Affected? What You Should Do Now

Codecov has emailed all customers they believe are at risk. Whether you have heard from them or not, if your organization is a customer of Codecov you have to assume that you are at risk of compromise.

Because credentials, connection keys, and other sensitive and confidential information are passed from step to step of the CI/CD process, the threat actors may have harvested those details. They may have been able to gather and retrieve:

Any authentication or privilege credentials, tokens, or keys that were accessible to the script while customer CI/CD processes were running. Any third-party services, data, or source code that could be accessed by the CI/Cd processes. The git remote repository details.

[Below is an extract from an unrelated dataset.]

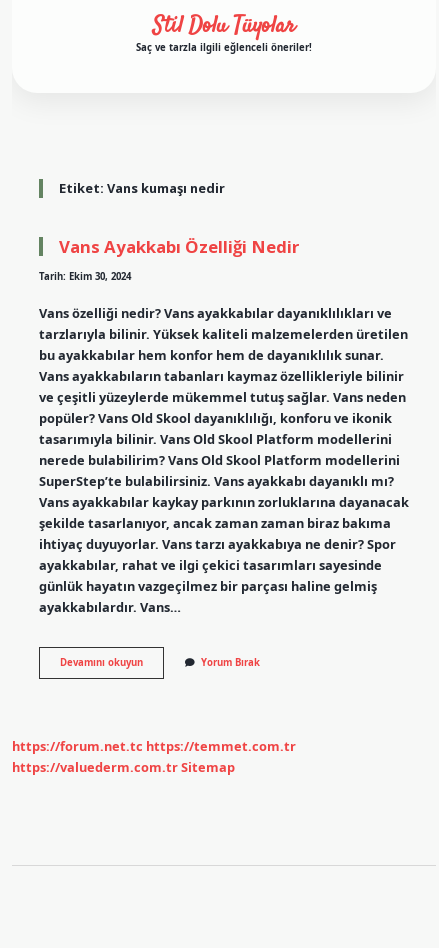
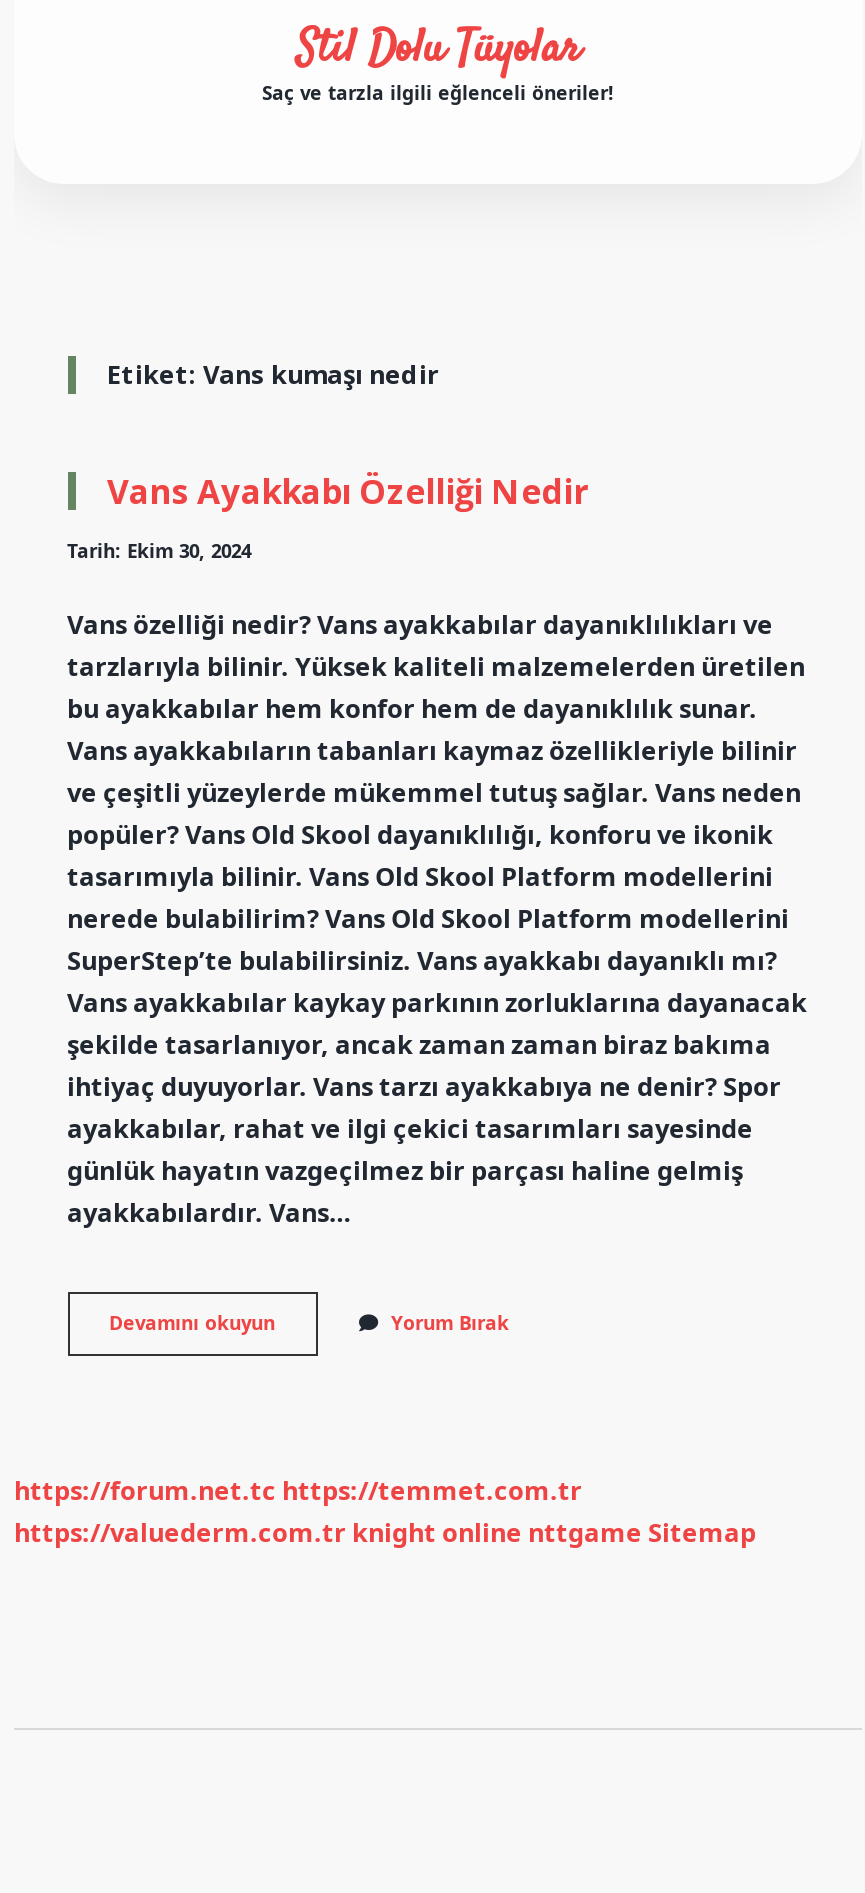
- https://valuederm.com.tr Sitemap
+ https://valuederm.com.tr knight online nttgame Sitemap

You can easily check what is in the environment variables of your CI/CD environment by using the  env command and piping it into less to make it more manageable:

Review the output and if there is anything that is sensitive or permits any kind of access, change the credentials on that account, platform, or service. If you are using a local copy of the Bash uploader script you are unlikely to have been affected, but you’re still encouraged to replace that local script with the latest version. Audit your system for attempted use by the invalidated credentials and keys. If attempts are detected, it means the threat actors are trying to use the information they’ve exfiltrated from your CI/CD platform to get in.

Act defensively. If there is any suspicion or possibility of compromise, regenerate the relevant credentials and keys immediately.